• DIRECTIONS FOR THIS TASK: In the data below, find the line with "html: none ->" and output it along with every later line, exactly, but not the pictures.

• • •

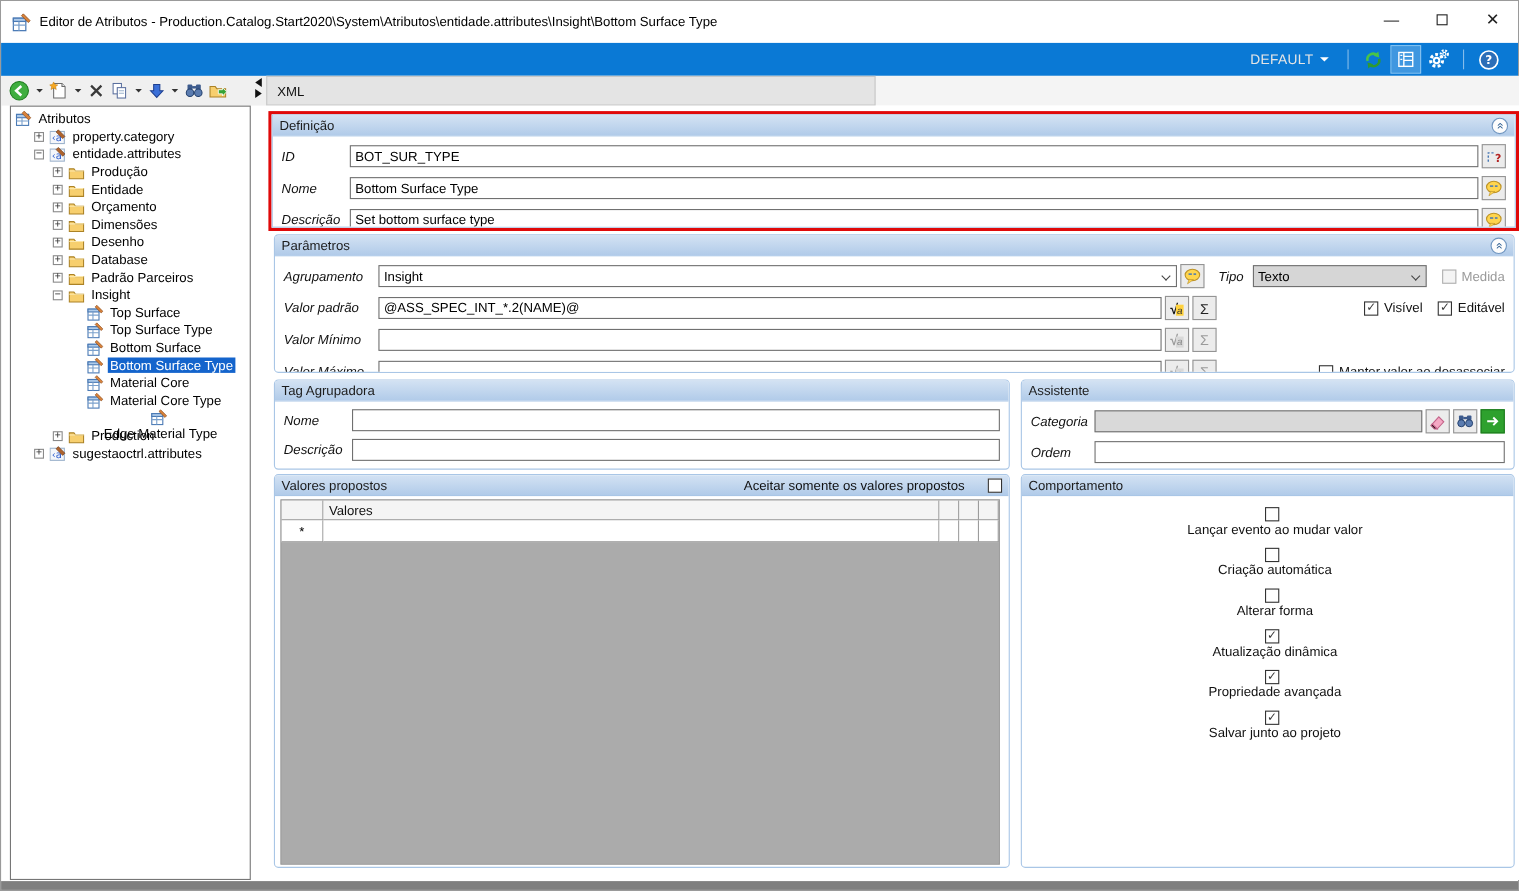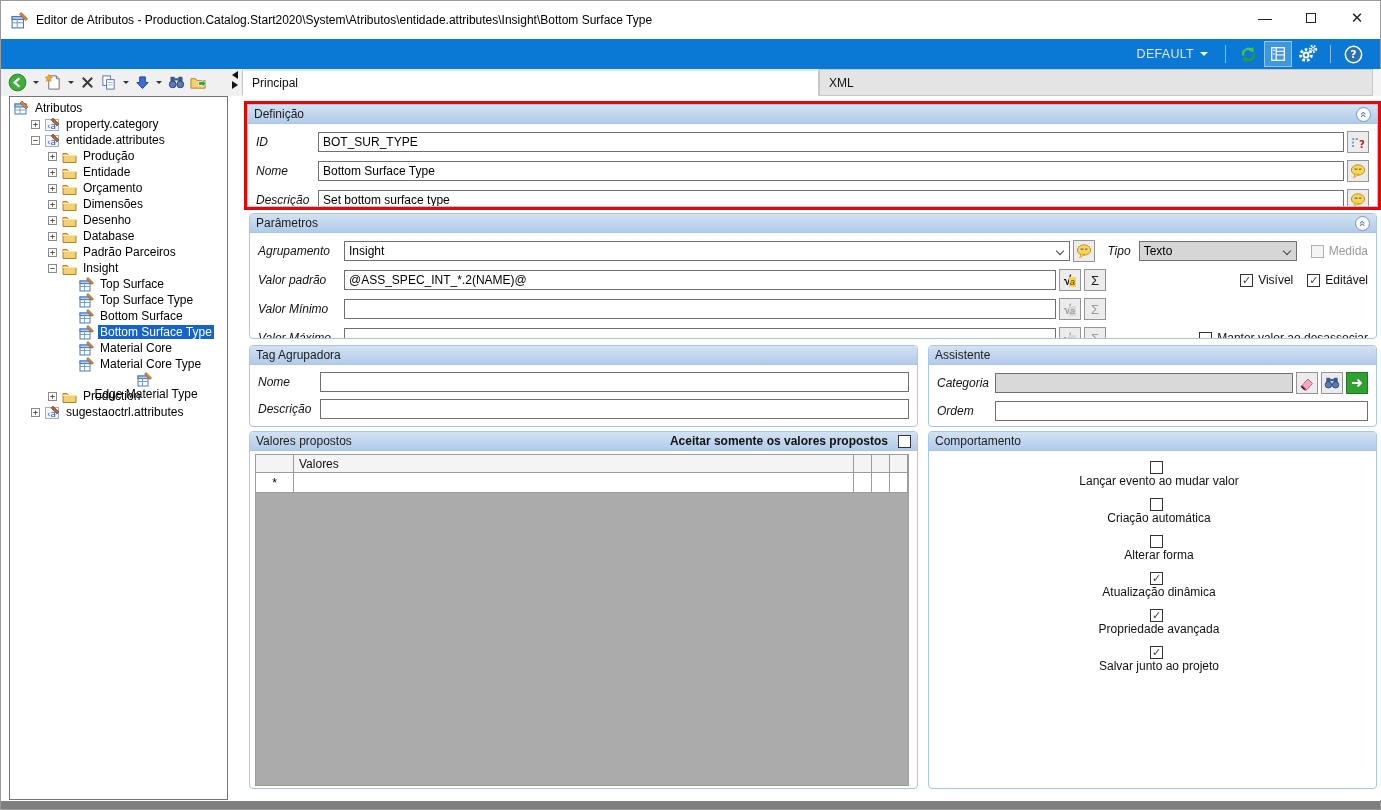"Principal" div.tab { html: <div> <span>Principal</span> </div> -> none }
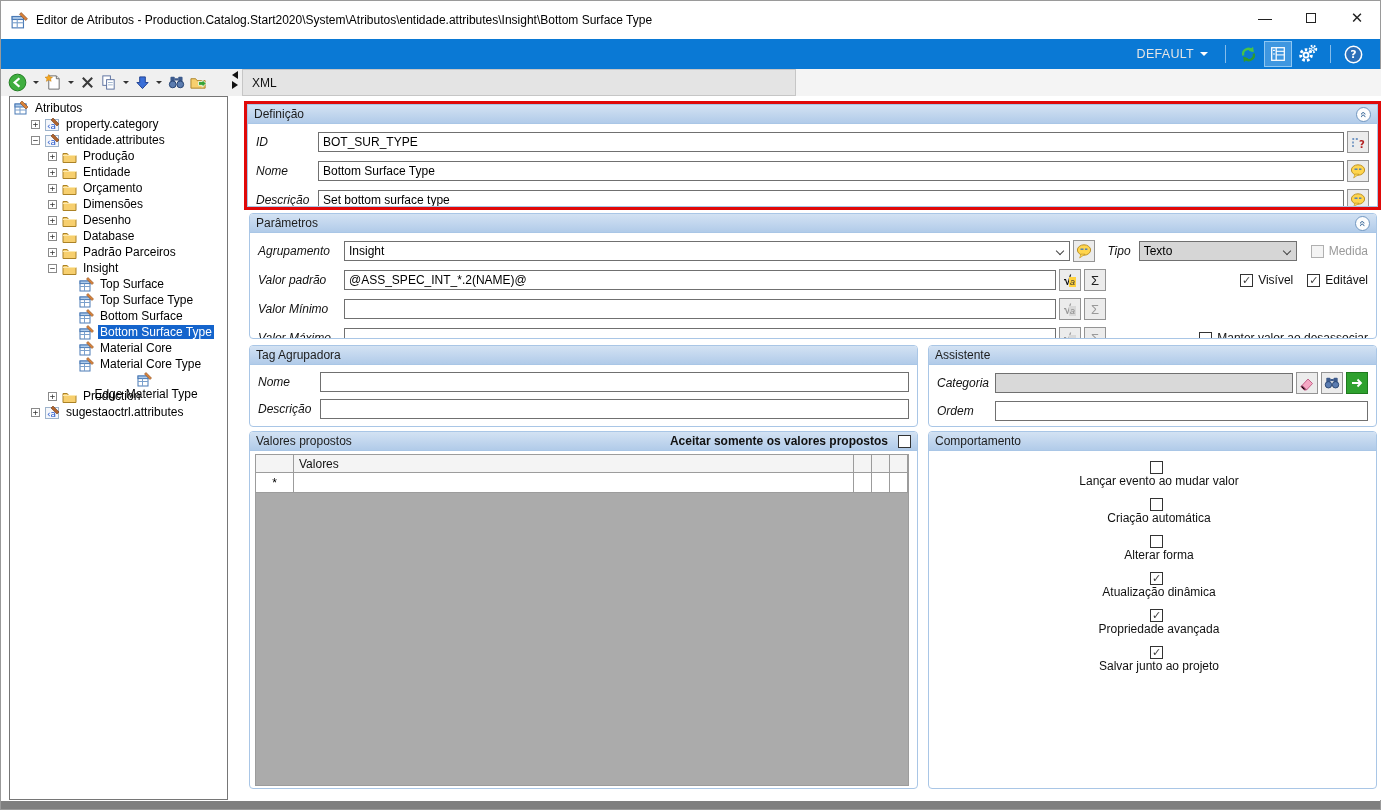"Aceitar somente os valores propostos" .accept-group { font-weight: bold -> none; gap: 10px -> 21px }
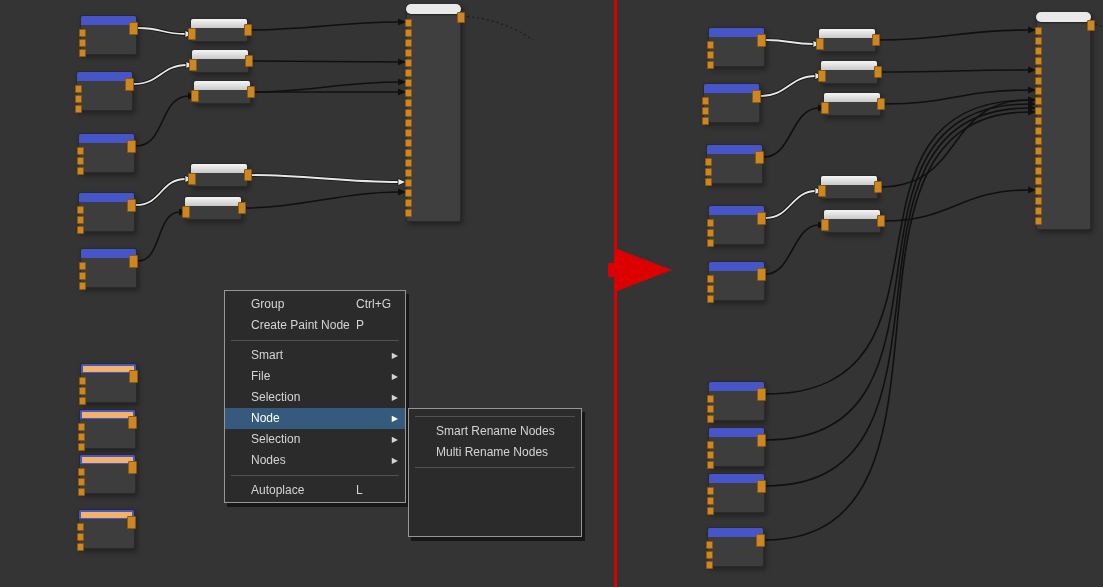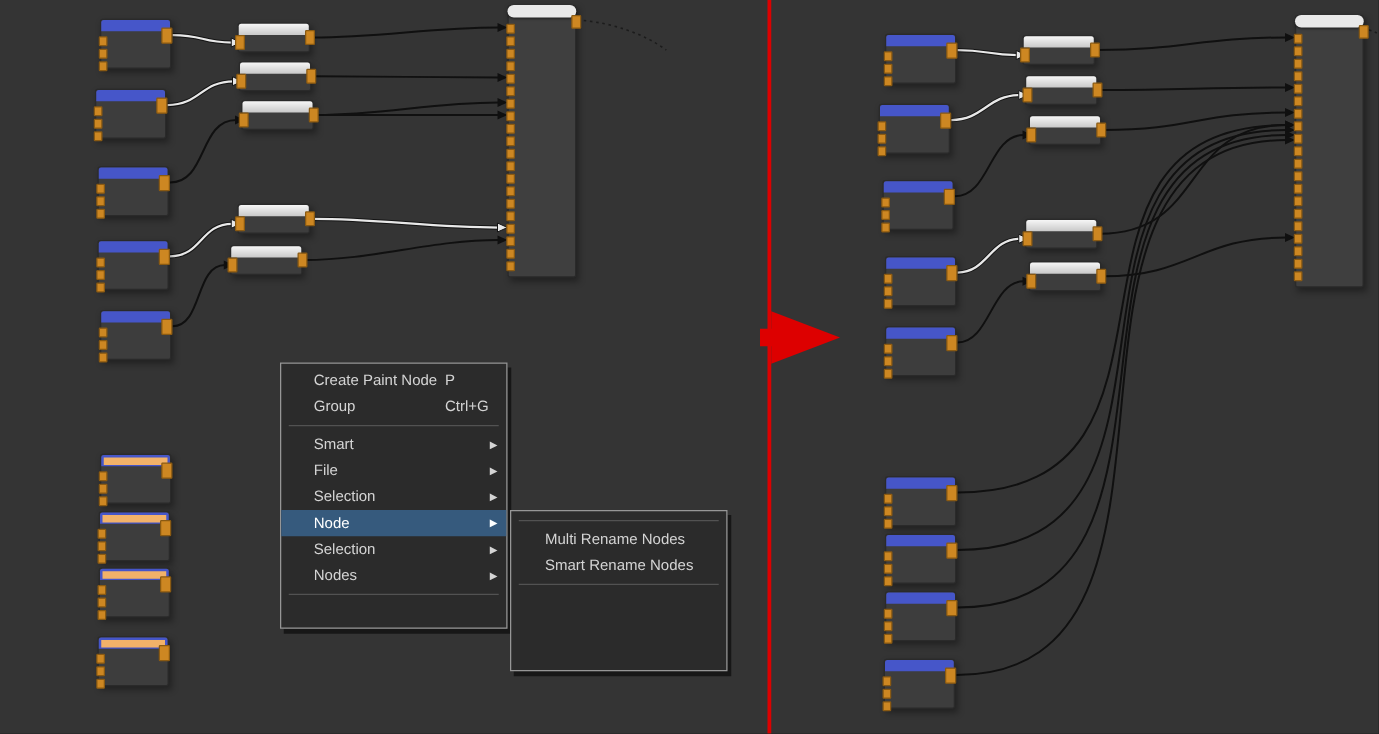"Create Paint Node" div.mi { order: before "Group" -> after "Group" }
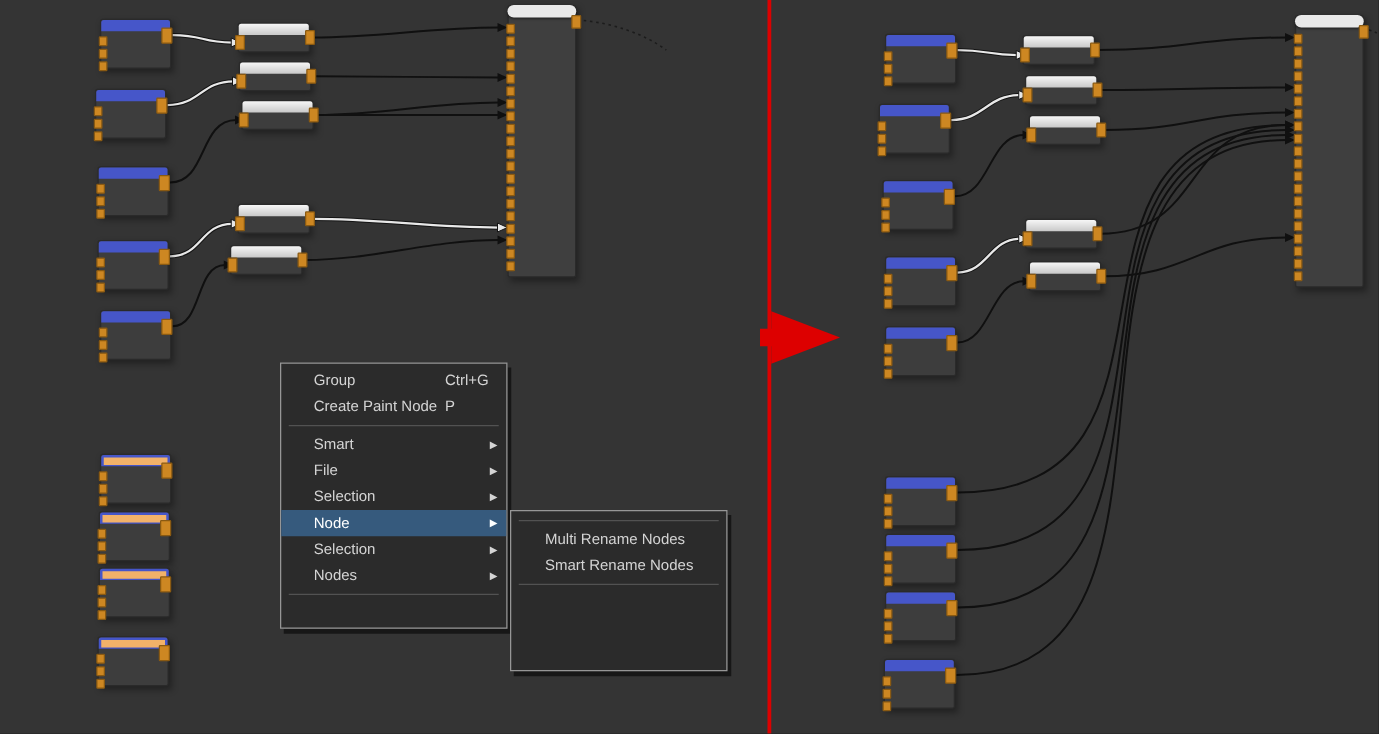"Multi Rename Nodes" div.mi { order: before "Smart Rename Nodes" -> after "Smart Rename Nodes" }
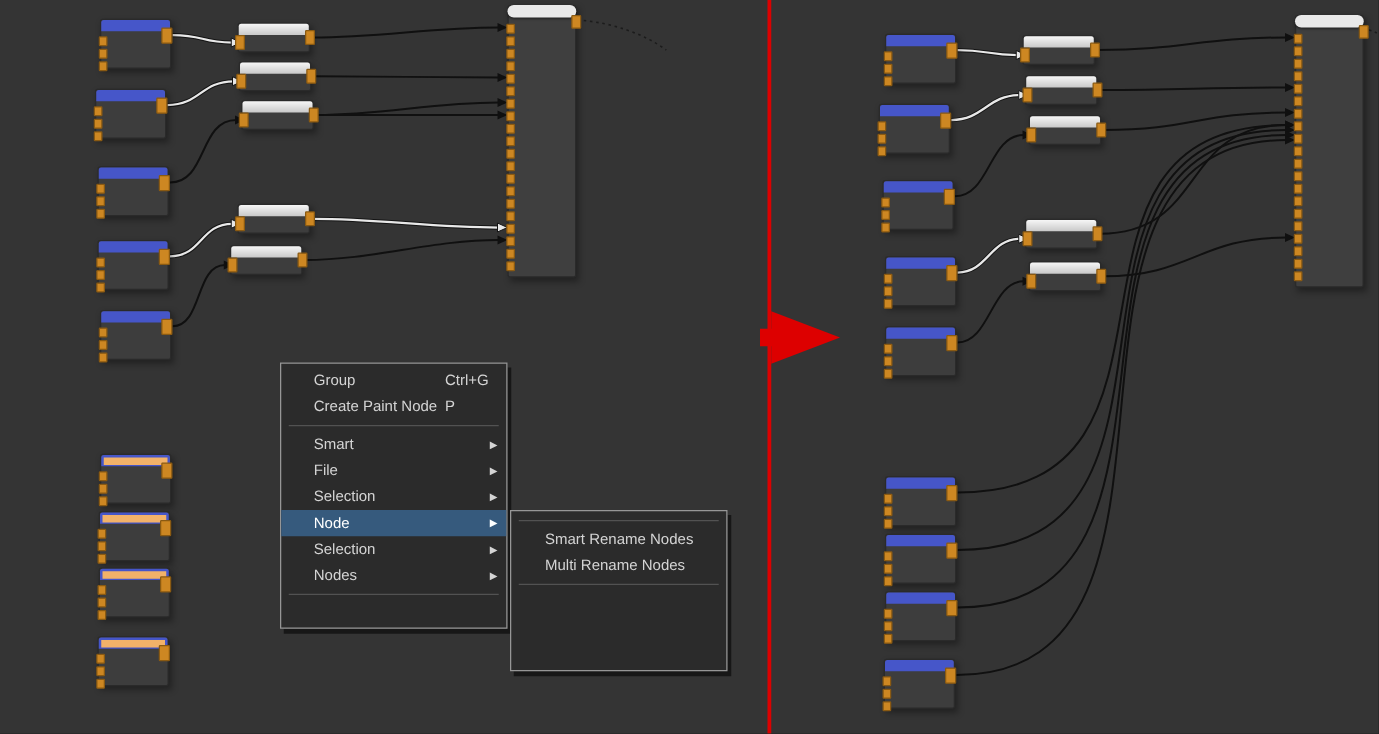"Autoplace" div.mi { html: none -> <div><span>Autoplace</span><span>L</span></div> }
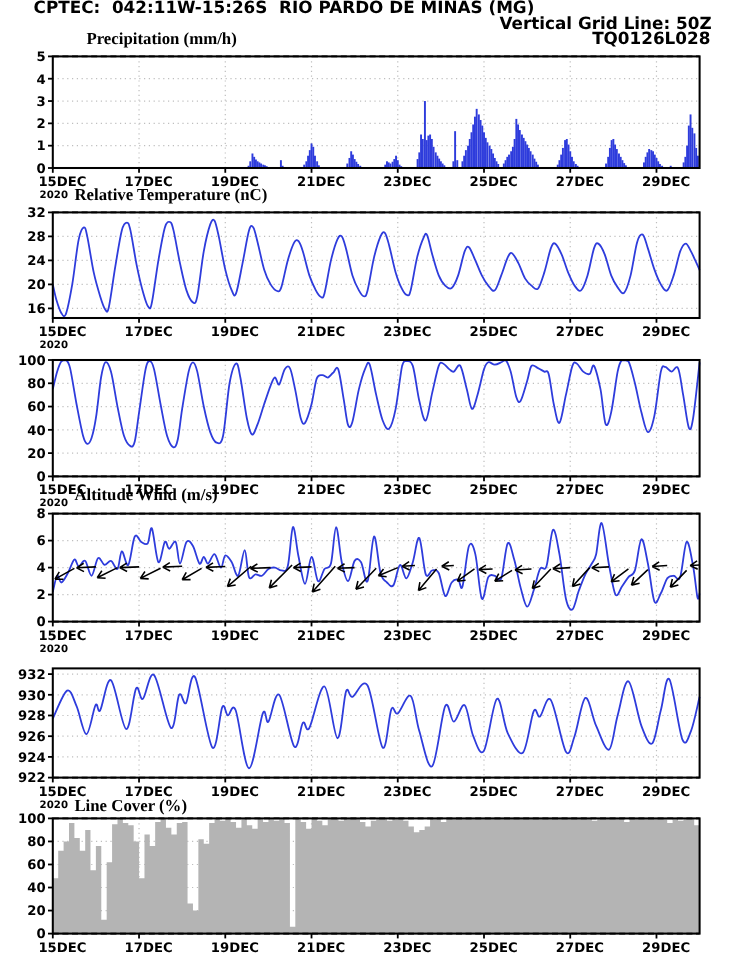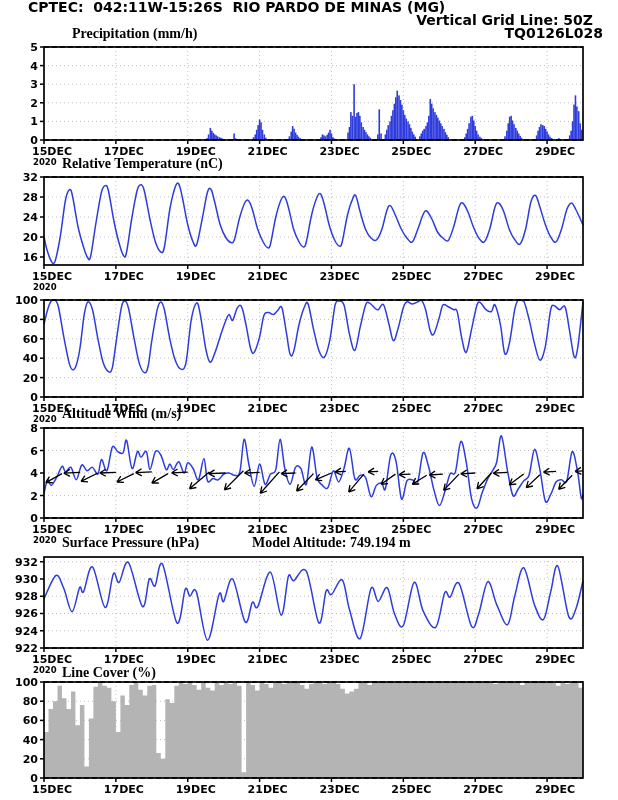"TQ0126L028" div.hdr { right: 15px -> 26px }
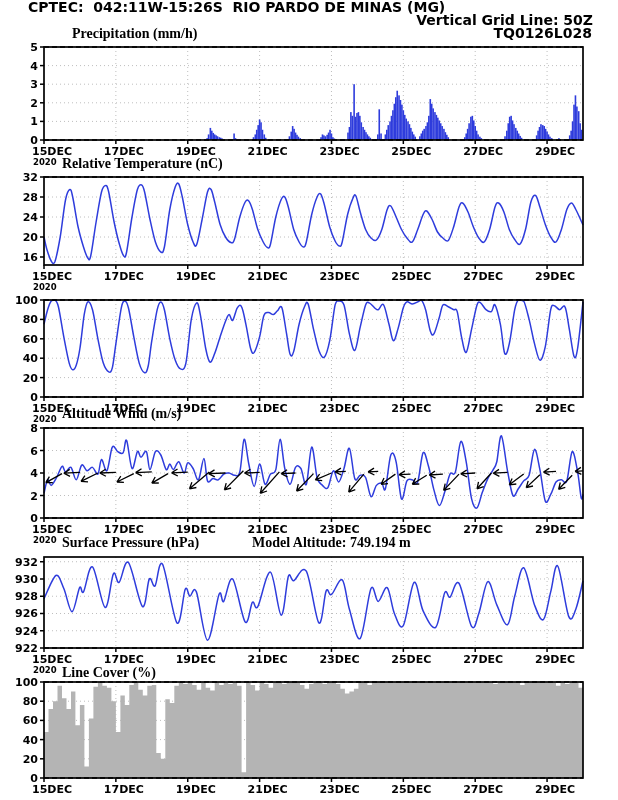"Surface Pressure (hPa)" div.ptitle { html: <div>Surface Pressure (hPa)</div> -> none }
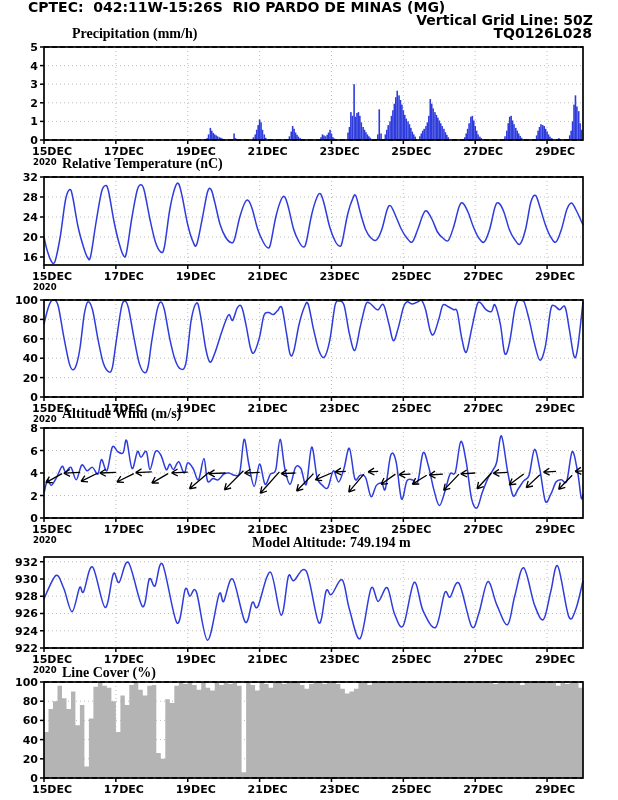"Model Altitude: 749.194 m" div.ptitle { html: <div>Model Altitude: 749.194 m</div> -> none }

• • •

• RESULT BELOW:
"Autoplace" div.mi { html: none -> <div><span>Autoplace</span><span>L</span></div> }
"TQ0126L028" div.hdr { right: 15px -> 26px }
"Surface Pressure (hPa)" div.ptitle { html: <div>Surface Pressure (hPa)</div> -> none }
"Model Altitude: 749.194 m" div.ptitle { html: <div>Model Altitude: 749.194 m</div> -> none }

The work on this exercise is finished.